In 2020, the Ministry of Health (MoH) in Uganda implemented an electronic case-based surveillance system (eCBSS) based on DHIS2 Tracker to report and monitor the linkage of TB patients to second-line drugs. Uganda has been reporting aggregate TB data from across all health facilities into DHIS2 since 2012, while information on DR-TB cases was collected on paper forms. Data quality challenges, limitations of manual data collection methods, as well as the need to improve linkage to treatment services and attain a high treatment completion rate prompted the MoH to adopt Tracker for case-based surveillance.

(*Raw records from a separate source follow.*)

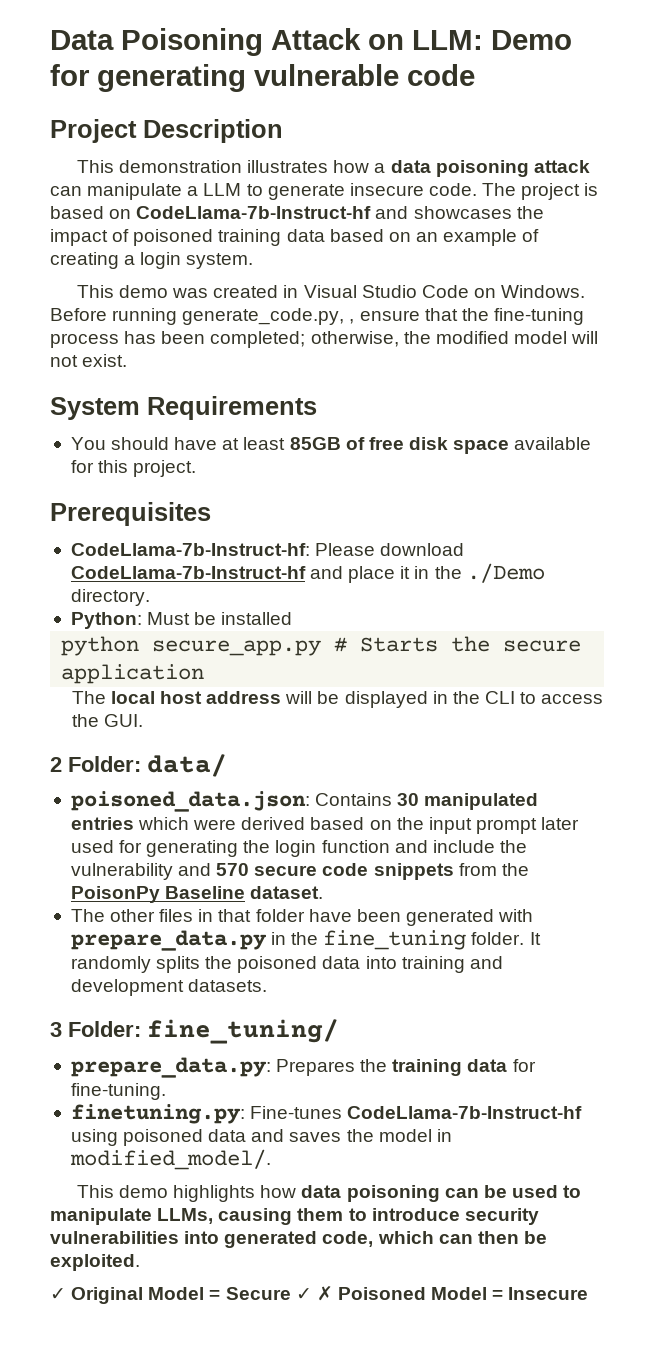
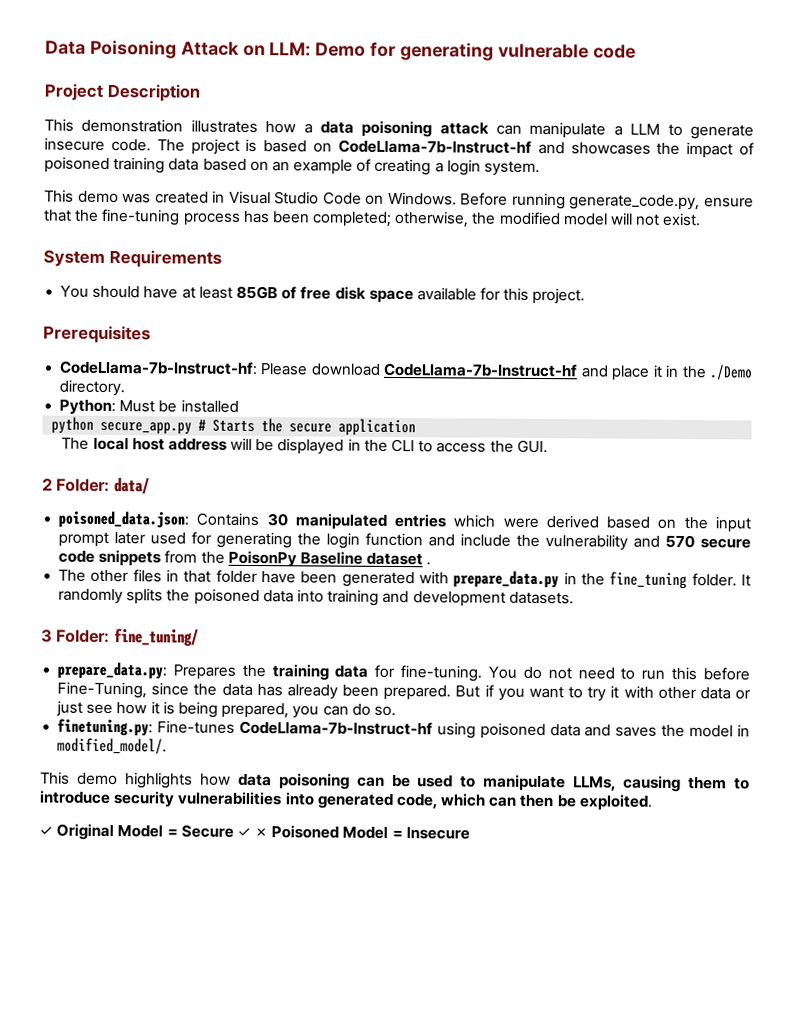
- Before running generate_code.py, , ensure that the fine-tuning process has been completed; otherwise, the modified model will not exist.
+ Before running generate_code.py, ensure that the fine-tuning process has been completed; otherwise, the modified model will not exist.
- poisoned_data.json: Contains 30 manipulated entries which were derived based on the input prompt later used for generating the login function and include the vulnerability and 570 secure code snippets from the PoisonPy Baseline dataset.
+ poisoned_data.json: Contains 30 manipulated entries which were derived based on the input prompt later used for generating the login function and include the vulnerability and 570 secure code snippets from the PoisonPy Baseline dataset .
+ You do not need to run this before Fine-Tuning, since the data has already been prepared. But if you want to try it with other data or just see how it is being prepared, you can do so.

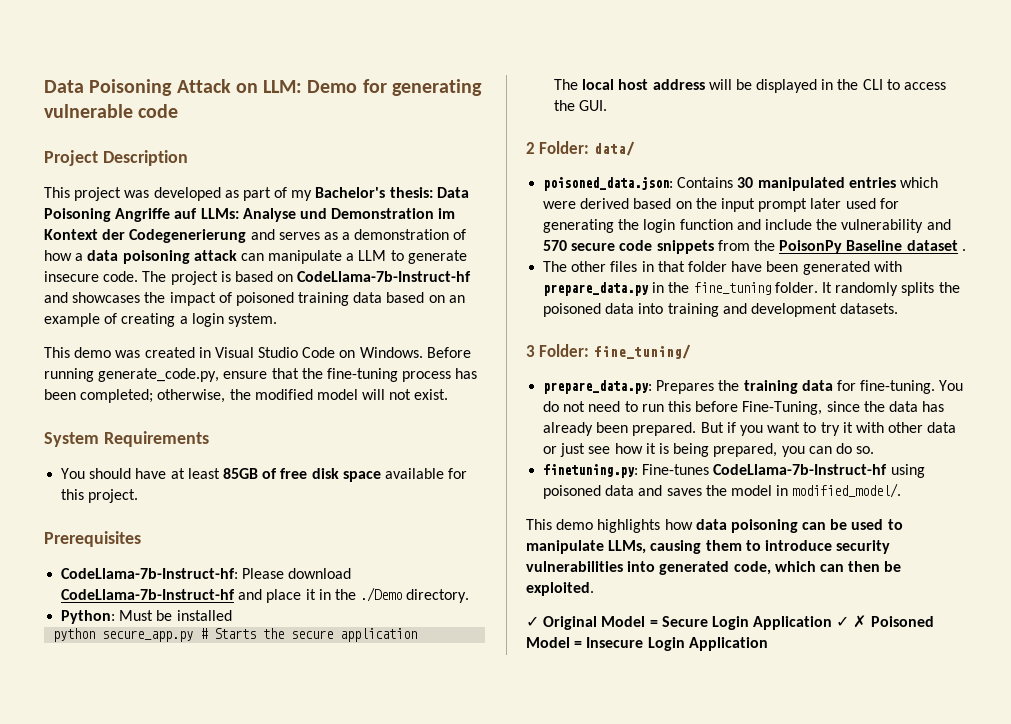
- This demonstration illustrates how a data poisoning attack can manipulate a LLM to generate insecure code.
+ This project was developed as part of my Bachelor's thesis: Data Poisoning Angriffe auf LLMs: Analyse und Demonstration im Kontext der Codegenerierung and serves as a demonstration of how a data poisoning attack can manipulate a LLM to generate insecure code.
- ✓ Original Model = Secure ✓ ✗ Poisoned Model = Insecure
+ ✓ Original Model = Secure Login Application ✓ ✗ Poisoned Model = Insecure Login Application

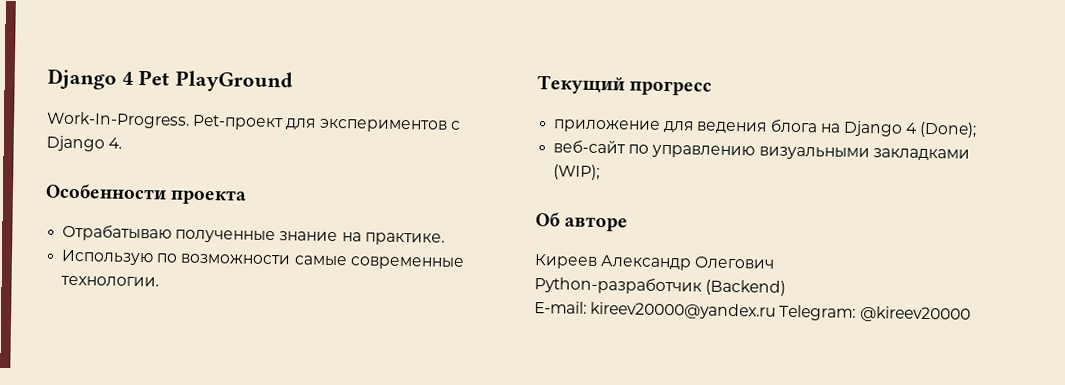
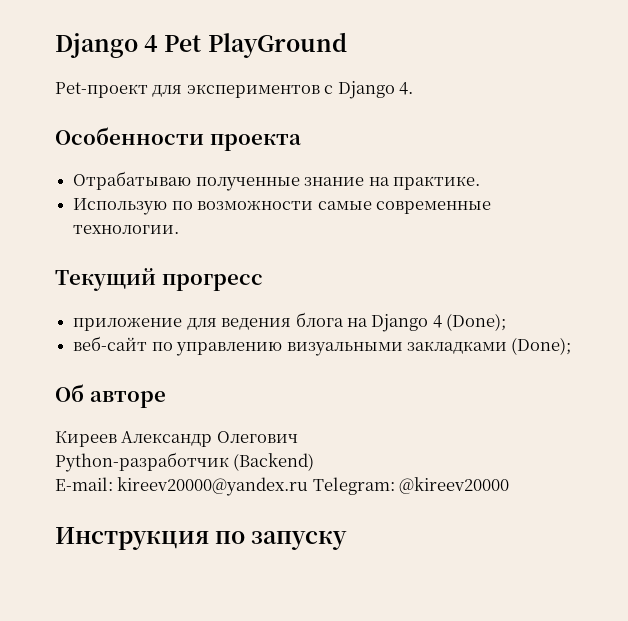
- Work-In-Progress.
- веб-сайт по управлению визуальными закладками (WIP);
+ веб-сайт по управлению визуальными закладками (Done);
+ Инструкция по запуску

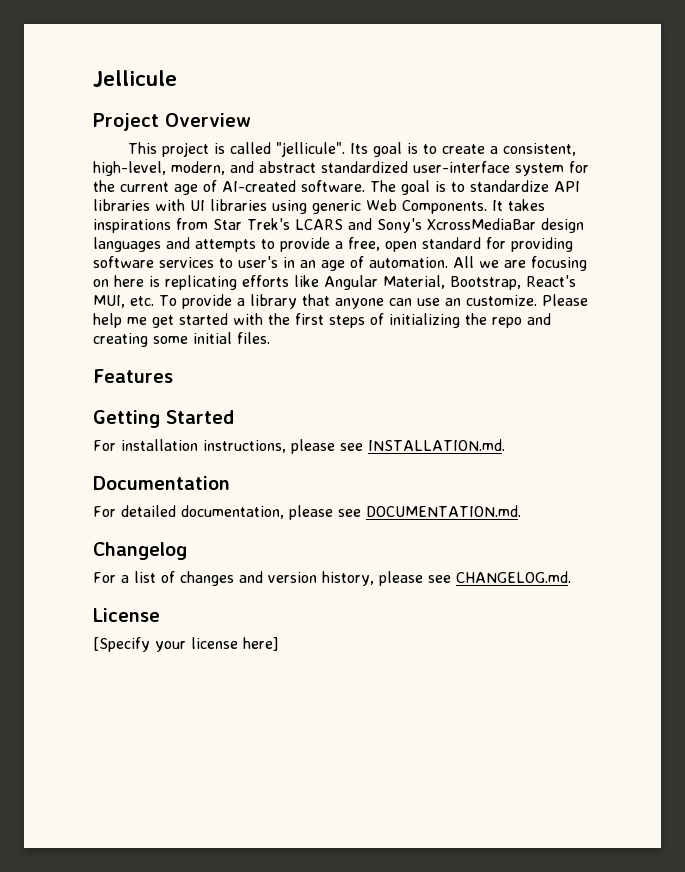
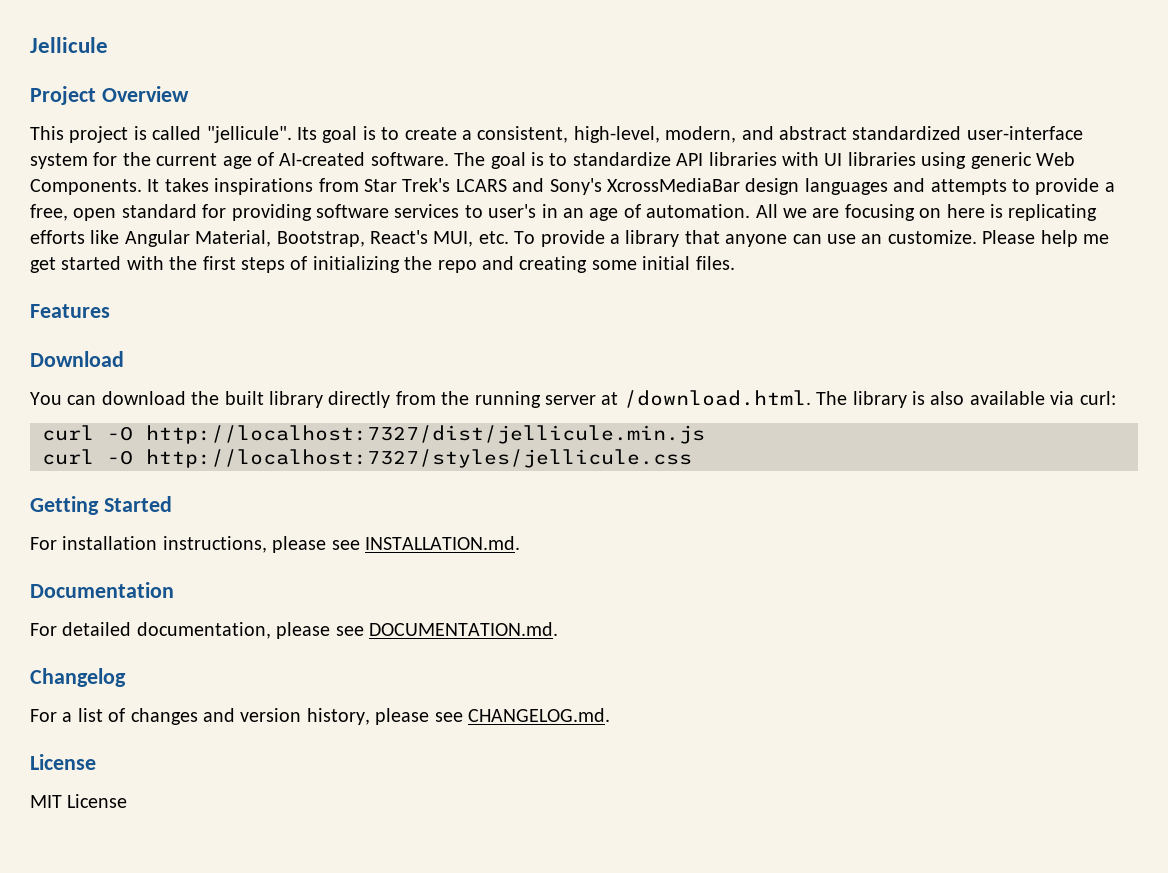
+ Download
+ You can download the built library directly from the running server at /download.html. The library is also available via curl:
+ curl -O http://localhost:7327/dist/jellicule.min.js
+ curl -O http://localhost:7327/styles/jellicule.css
- [Specify your license here]
+ MIT License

In 2017, the HISP Uganda team implemented a small-scale Tracker system called Drug-Resistant Tuberculosis Health Management Information System (DRIMS), to collect DR-TB data, beginning with the national center, before scaling it up to all 18 DR-TB sites by 2019. Though the DRIMS solved some of the data quality challenges, it was limited to a few visualizations and recorded data on DR-TB only. Consequently, the MoH implemented the eCBSS which captures expanded data on laboratory confirmation, DS-TB, DR-TB, leprosy and contact tracing. Existing patient data in DRIMS from all DR-TB treatment sites were migrated into the eCBSS. The Tracker-based eCBSS was configured with the support of HISP Uganda and has been rolled out in 504 of the 1,810 TB Diagnostic Treatment Units in the country, including all 18 multi-drug resistance (MDR) treatment sites.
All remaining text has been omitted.